Where did all the spunky go? In one day I feel like my world lost a lot of spunk… in a week when my heart feels broken and messy it got heavier, messier and more broken. This world is lacking a lot… a lot of independence, spunk and all of the rule abiding in an amazing mom’s life. Natalie had to say goodbye to the most important job she ever had, the most important part of herself. Naomi left for heaven…

naomi2

Naomi was our very first ‘best day ever’… before Maddie’s Mark was even fully formed we were working on her trip to CHOP in Philly. We helped her family enjoy their time while she was being treated. After Madeline passed away, my whole family was broken. My nephew, Nick, was the same age as Mads and in Kindergarten. He was here for many of Madeline’s last moments and after. Madeline passed in February of 2012- so Nick went back to his school for Kindergarten and normal. When he got back the class had been flipped into hard- a classmate, Naomi, had 3 tumors in her brain. She would have surgery on one and receive treatment for the other 2. Nick went back to a classmate with a brain tumor, after his Madeline had passed from what he understood as a brain tumor. I can only imagine what that felt like for him. I can only imagine what Natalie and Naomi’s dad felt… or what Naomi felt.

Kindergarten is a big deal, Naomi completing the year was a big accomplishment. Her school did not celebrate Kindergarten with a graduation, no party, no celebration… just moving up to first. Natalie, Naomi’s mom, felt in her heart that she needed to see Naomi graduate, that it could be the only graduation her lovely got to have. A friend Michele used her big and bold to make that happen. It was awesome… to know that Naomi got to graduate and that Natalie got the moment to see her lovely graduate and move up. I knew in me that Natalie had a piece of her that knew Naomi would never walk across the stage at age 18 and go on to other things…

I loved hearing about Naomi’s graduation. She was deemed most Spunky. I will attest to that. Naomi was bold… honest and took care of herself. She was assertive and sure… she followed the rules and kept her family on track. You could see the connection and the love Naomi had for her mom. Naomi and Natalie were linked and connected. It is and was beautiful.

I, honestly, had no idea to expect this for Naomi. My heart hurt to know she was in pain. My wonders travelled to her treatment and life… her pain. She had some great years, I got to see her style, via Facebook, for first day of school and adventures. I also loved when I got to see her. She was a girl who not only knew what she liked, she made sure to tell everyone. She had a bit of mature only child in her. Just like with Madeline, she was the one that made sure her mom was following the rules. It was h4rard to see that lovely and spunky face have to go through steroids and treatments… to know her mom could not touch her because it hurt her skin. It really hurt my heart to know this…

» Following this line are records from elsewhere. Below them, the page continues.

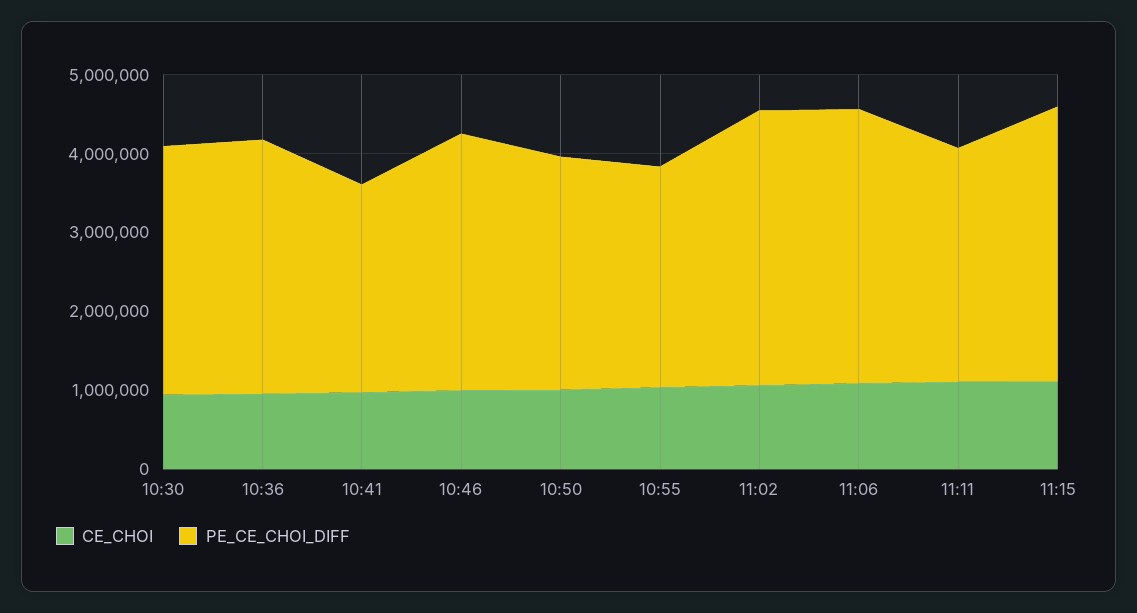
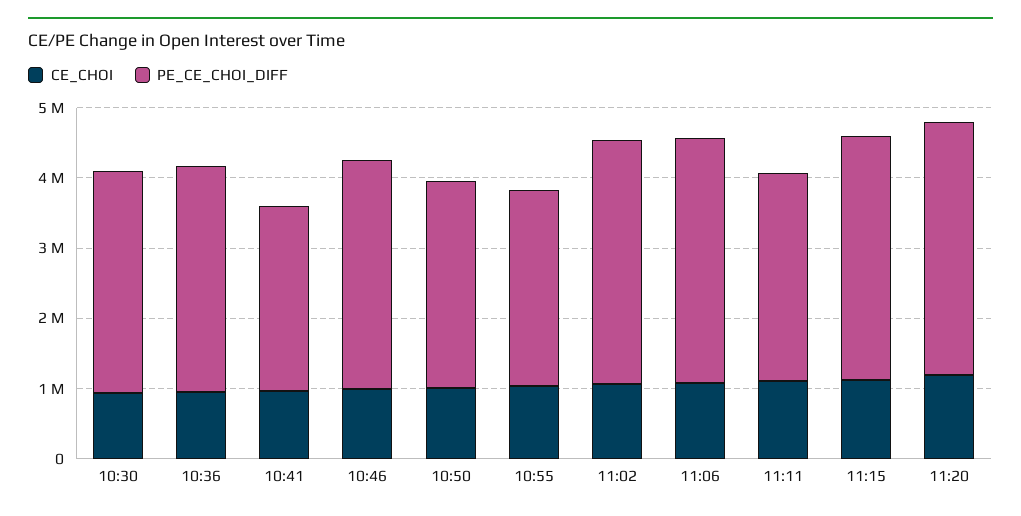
CE_CHOI, 11:20: none -> 1200000
PE_CE_CHOI_DIFF, 11:20: none -> 3600000

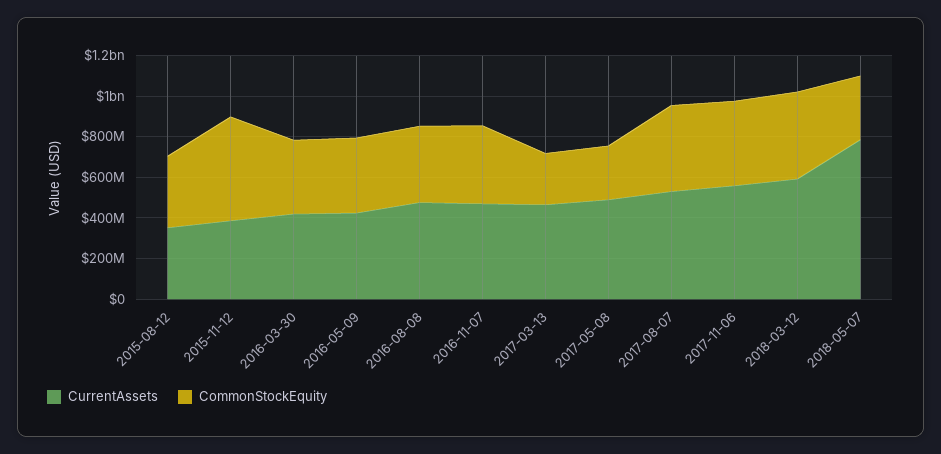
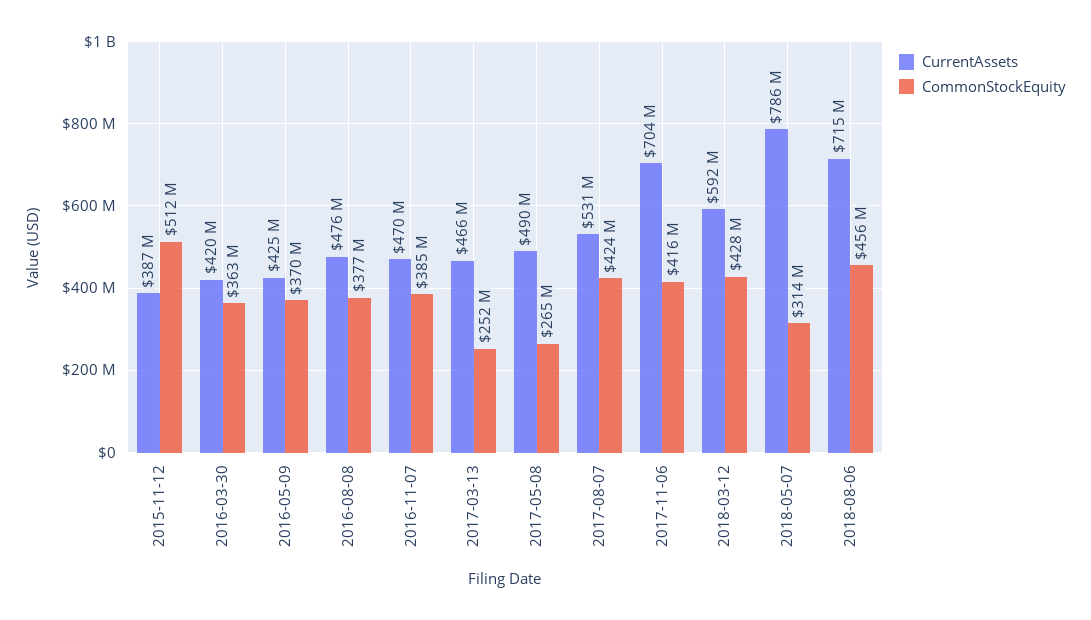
CurrentAssets, 2015-08-12: 350000000 -> none
CommonStockEquity, 2015-08-12: 350000000 -> none
CurrentAssets, 2017-11-06: 550000000 -> 704000000
CurrentAssets, 2018-08-06: none -> 715000000
CommonStockEquity, 2018-08-06: none -> 456000000

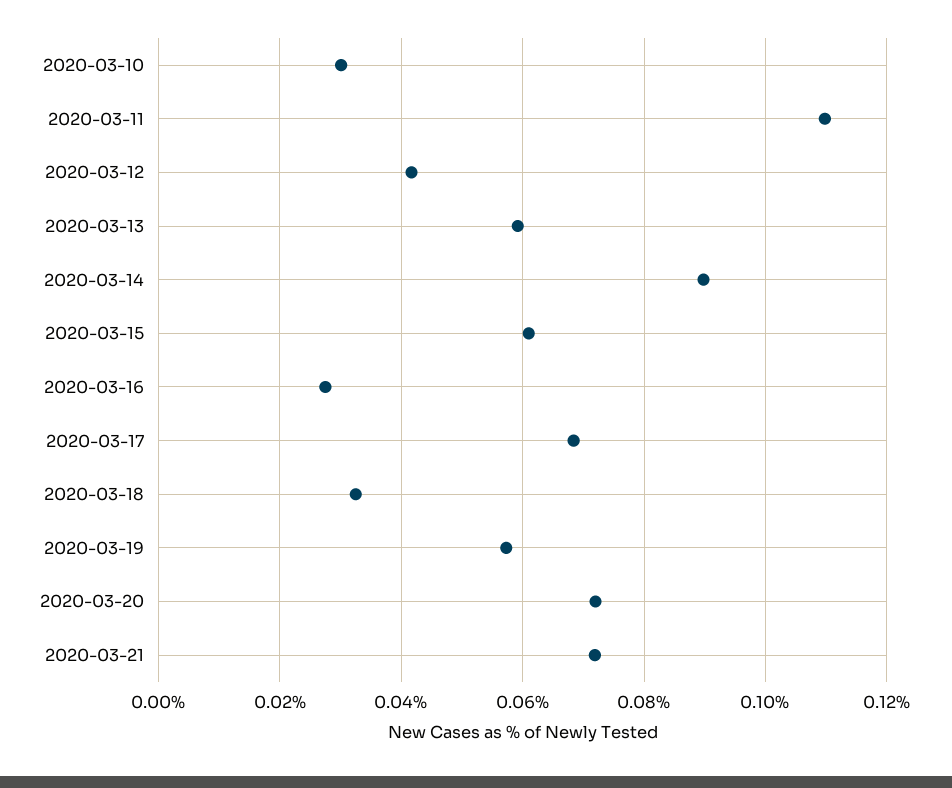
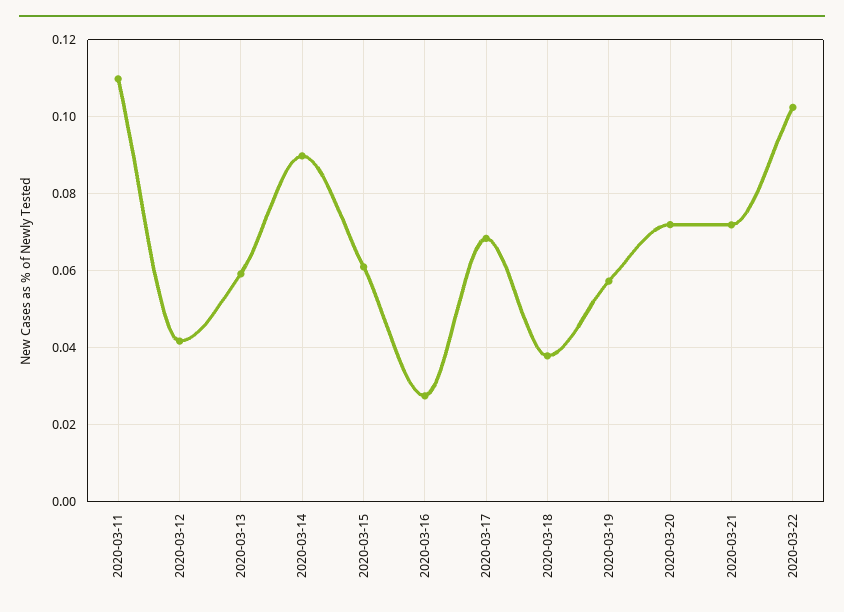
2020-03-10: 0.03 -> none
2020-03-18: 0.032 -> 0.038
2020-03-22: none -> 0.102

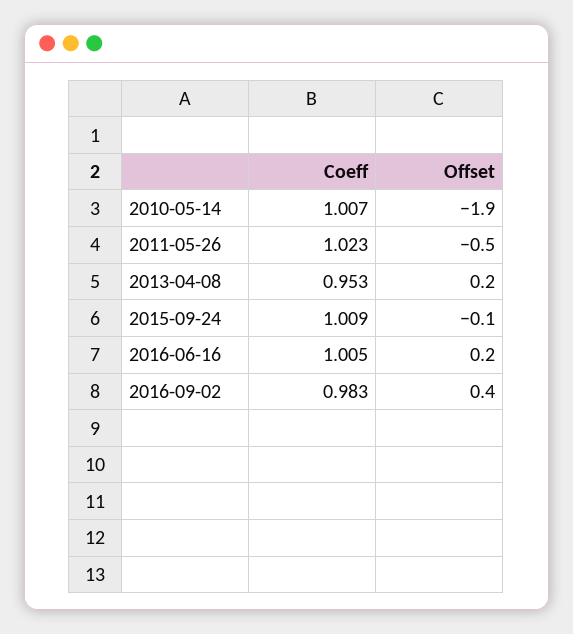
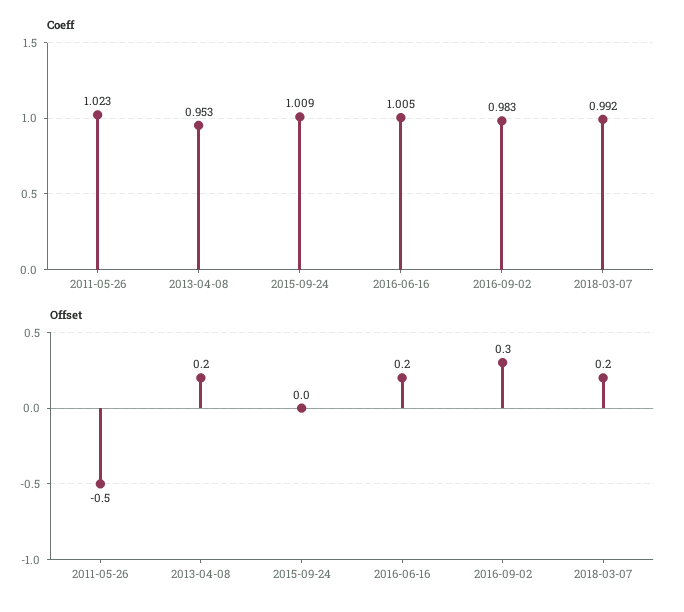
Coeff, 2010-05-14: 1.007 -> none
Offset, 2010-05-14: -1.9 -> none
Offset, 2015-09-24: -0.1 -> 0
Offset, 2016-09-02: 0.4 -> 0.3
Coeff, 2018-03-07: none -> 0.992
Offset, 2018-03-07: none -> 0.2

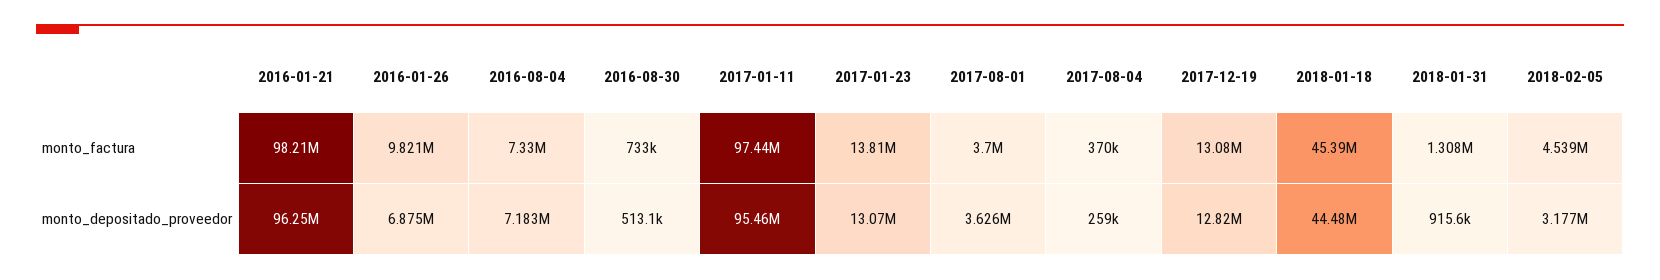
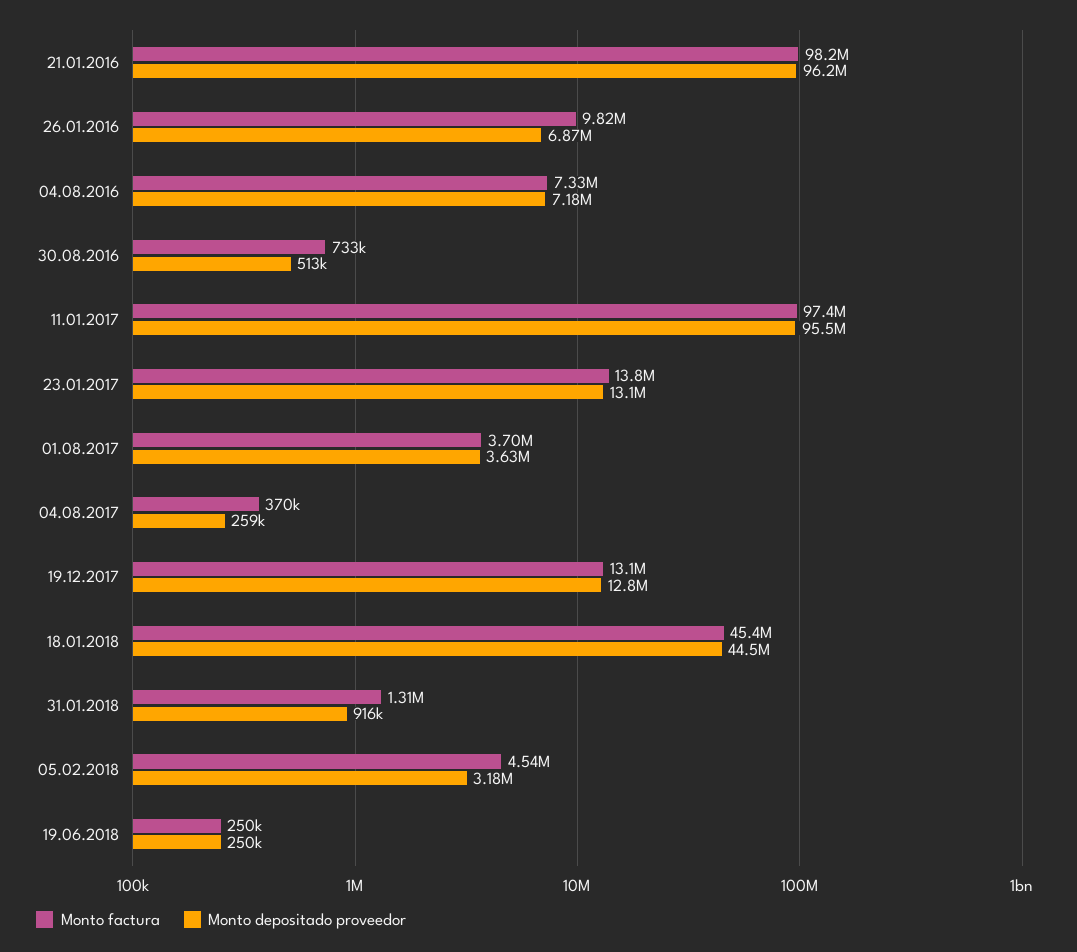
monto_factura, 19.06.2018: none -> 250000
monto_depositado_proveedor, 19.06.2018: none -> 250000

A couple of years ago, the summer after Madeline passed, Naomi and her mom came to visit Albany. A few friends packed in the car and came for a picnic. We went up to Maddie’s Spot to visit her. As the kids ran around… I could see and know that Natalie saw it differently. I felt like she was processing this spot, this ending. I know she prepared and lived well, for as we all know we don’t get to know the big stuff and the ends of journeys. In a way I know Natalie knew Naomi would not get to graduate high school, go to prom with her little boyfriend… there was always this hope of future laced with the tumors that would not disappear. I hate cancer. I hate tumors.

naomi

Naomi was a spunky and independent girl with an amazing mom. I will not remember her for her tumor or her sick… but her bold and honest. I will remember her smile in the pictures I got to see. I will remember the times that I got to see her and watch her enjoy time… I will be thankful that in her time here we got to know and help her enjoy her time. Seeing her smiling with her mama at the Giants game last fall… knowing that her time in Philly was more fun and easy… that Naomi got to have some amazing experiences and Maddie’s Mark got to help her. We were supposed to connect… I will remember her for her. The world doesn’t get to know what grown up Naomi would be like, that royally sucks. The world gets to bring her along on their adventures, carry her family and help change this for others.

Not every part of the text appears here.